Poison center calls related to e-cigarette exposure grew from one a month to 215 a month between September 2010 and February 2014, according to a study released Thursday by the Centers for Disease Control and Prevention. More than half the e-cigarette exposure calls – 51.1 percent – involved children under 5 years old.
The CDC’s analysis compared monthly poison center calls related to conventional cigarettes and e-cigarettes, which are battery-operated devices that convert nicotine liquid and other additives into an aerosol vapor that can be inhaled. The liquid is available in kid-friendly flavors such as fruit, chocolate or mint.
Poisoning can occur when people ingest the nicotine liquid or absorb it through their skin or eyes, or inhale the vapor. Vomiting, nausea and eye irritation were the most common health effects of e-cigarette exposure.
“The CDC’s latest study on e-cigarettes is in one word – disturbing,” said American Heart Association CEO Nancy Brown. “Manufacturers should disclose the ingredients and dangers of these products in clear and detailed warning labels, limit their use of fruit and candy flavors that appeal to children, and restrict the marketing and sale of e-cigarettes to youth.
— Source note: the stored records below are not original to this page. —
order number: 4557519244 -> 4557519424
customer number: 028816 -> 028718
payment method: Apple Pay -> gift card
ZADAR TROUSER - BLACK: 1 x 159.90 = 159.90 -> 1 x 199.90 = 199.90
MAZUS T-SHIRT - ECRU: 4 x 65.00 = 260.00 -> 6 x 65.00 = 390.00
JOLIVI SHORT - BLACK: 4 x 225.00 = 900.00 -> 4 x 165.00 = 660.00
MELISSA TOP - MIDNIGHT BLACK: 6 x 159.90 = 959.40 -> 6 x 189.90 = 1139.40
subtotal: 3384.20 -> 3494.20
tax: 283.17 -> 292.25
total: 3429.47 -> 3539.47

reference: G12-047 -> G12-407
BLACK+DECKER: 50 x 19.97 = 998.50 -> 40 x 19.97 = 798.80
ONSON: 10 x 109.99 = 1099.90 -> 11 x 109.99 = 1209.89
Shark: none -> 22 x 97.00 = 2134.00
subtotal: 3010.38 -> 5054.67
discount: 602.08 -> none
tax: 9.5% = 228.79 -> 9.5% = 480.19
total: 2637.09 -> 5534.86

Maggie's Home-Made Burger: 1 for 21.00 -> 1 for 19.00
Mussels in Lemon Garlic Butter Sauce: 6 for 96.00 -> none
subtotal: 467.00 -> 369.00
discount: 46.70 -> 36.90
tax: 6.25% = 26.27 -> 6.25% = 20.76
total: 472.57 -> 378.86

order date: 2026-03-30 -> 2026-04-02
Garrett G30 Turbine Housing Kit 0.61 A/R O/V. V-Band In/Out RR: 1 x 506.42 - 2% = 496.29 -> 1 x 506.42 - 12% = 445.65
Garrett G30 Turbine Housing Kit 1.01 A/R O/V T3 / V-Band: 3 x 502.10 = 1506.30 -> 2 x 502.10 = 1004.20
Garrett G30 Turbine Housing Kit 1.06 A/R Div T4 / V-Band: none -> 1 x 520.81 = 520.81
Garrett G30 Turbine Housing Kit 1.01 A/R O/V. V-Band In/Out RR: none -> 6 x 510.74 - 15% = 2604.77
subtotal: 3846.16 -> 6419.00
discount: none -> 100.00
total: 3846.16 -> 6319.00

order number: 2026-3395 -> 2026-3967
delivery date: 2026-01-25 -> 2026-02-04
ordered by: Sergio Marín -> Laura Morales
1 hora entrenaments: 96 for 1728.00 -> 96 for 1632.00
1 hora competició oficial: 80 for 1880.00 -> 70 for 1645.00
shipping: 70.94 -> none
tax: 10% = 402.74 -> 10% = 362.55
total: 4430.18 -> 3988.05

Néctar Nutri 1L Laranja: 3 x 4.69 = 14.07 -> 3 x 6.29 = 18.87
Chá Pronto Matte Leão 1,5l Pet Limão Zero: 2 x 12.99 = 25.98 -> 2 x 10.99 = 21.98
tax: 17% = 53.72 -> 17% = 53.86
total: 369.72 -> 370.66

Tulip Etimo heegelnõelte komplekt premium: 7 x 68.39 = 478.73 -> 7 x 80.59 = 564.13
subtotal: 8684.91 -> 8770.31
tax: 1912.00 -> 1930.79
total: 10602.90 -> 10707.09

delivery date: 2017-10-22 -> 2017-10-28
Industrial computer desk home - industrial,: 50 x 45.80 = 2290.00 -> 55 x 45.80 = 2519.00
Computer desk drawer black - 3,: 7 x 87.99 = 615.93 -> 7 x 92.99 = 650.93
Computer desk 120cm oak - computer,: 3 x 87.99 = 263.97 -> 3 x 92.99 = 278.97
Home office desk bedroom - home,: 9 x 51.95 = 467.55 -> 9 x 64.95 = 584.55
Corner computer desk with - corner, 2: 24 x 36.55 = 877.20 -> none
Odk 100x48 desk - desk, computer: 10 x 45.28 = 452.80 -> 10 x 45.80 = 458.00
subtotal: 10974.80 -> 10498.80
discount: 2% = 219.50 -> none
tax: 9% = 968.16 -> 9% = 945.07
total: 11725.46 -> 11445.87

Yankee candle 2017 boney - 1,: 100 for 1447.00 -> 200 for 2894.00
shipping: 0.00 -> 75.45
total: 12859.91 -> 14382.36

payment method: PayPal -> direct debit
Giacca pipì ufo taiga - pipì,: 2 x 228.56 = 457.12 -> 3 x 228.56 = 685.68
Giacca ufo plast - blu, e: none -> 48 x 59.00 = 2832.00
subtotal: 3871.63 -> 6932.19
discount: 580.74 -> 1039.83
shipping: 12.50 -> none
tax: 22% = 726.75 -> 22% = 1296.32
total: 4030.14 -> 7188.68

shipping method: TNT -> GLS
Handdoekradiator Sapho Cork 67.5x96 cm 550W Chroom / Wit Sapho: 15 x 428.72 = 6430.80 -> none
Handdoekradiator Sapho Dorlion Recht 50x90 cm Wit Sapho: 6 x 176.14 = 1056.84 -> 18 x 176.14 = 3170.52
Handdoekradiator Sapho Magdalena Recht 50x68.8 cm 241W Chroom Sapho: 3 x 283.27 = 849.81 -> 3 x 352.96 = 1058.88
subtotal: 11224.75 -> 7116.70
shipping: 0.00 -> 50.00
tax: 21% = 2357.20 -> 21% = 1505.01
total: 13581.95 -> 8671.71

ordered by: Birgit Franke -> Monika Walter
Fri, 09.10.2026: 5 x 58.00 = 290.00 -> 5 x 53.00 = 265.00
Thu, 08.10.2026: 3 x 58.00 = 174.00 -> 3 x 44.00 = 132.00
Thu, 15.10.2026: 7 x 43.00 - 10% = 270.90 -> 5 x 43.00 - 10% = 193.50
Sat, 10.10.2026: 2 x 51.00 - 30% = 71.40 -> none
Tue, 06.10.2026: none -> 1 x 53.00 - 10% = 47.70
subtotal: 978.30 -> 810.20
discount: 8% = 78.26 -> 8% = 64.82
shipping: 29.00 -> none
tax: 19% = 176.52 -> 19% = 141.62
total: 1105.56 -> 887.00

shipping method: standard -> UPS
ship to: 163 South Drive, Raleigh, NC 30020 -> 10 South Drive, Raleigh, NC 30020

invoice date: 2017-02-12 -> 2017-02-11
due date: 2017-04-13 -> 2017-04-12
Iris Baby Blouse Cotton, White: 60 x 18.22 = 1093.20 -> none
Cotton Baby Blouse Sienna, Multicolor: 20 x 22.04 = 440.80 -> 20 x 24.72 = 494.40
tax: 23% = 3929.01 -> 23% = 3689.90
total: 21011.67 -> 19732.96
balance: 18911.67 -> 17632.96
New data such as this cries out for Food and Drug Administration oversight of these products.”
The Food and Drug Administration plans to start regulating e-cigarettes, but the agency has said it lacks reliable information about the amounts and types of potentially harmful ingredients they contain.
With conventional cigarette poisoning, young children typically eat a cigarette, according to the CDC. E-cigarette calls were more likely than cigarette calls to include a report of an adverse health effect after exposure.
“This report raises another red flag about e-cigarettes – the liquid nicotine used in e-cigarettes can be hazardous,” said CDC Director Tom Frieden, M.D., M.P.H. “Use of these products is skyrocketing and these poisonings will continue.”
There is also a concern that e-cigarettes provide a gateway to conventional cigarettes and other tobacco products, according to the American Heart Association.
Cigarette smoking is the most important preventable cause of premature death in the United States, accounting for more than 440,000 of the more than 2.4 million annual deaths, according to the AHA.
The CDC examined all calls from U.S. poison control centers reporting exposure to conventional cigarettes, e-cigarettes, or nicotine liquid used in e-cigarettes. Poison centers reported 2,405 e-cigarette and 16,248 cigarette exposure calls from September 2010 to February 2014.
Because many poisonings are unreported, it’s likely the number of children and adults poisoned by e-cigarette liquid is even higher, according to the CDC.
The agency says developing strategies to monitor and prevent future poisonings is critical given the rapid increase in e-cigarette-related poisonings.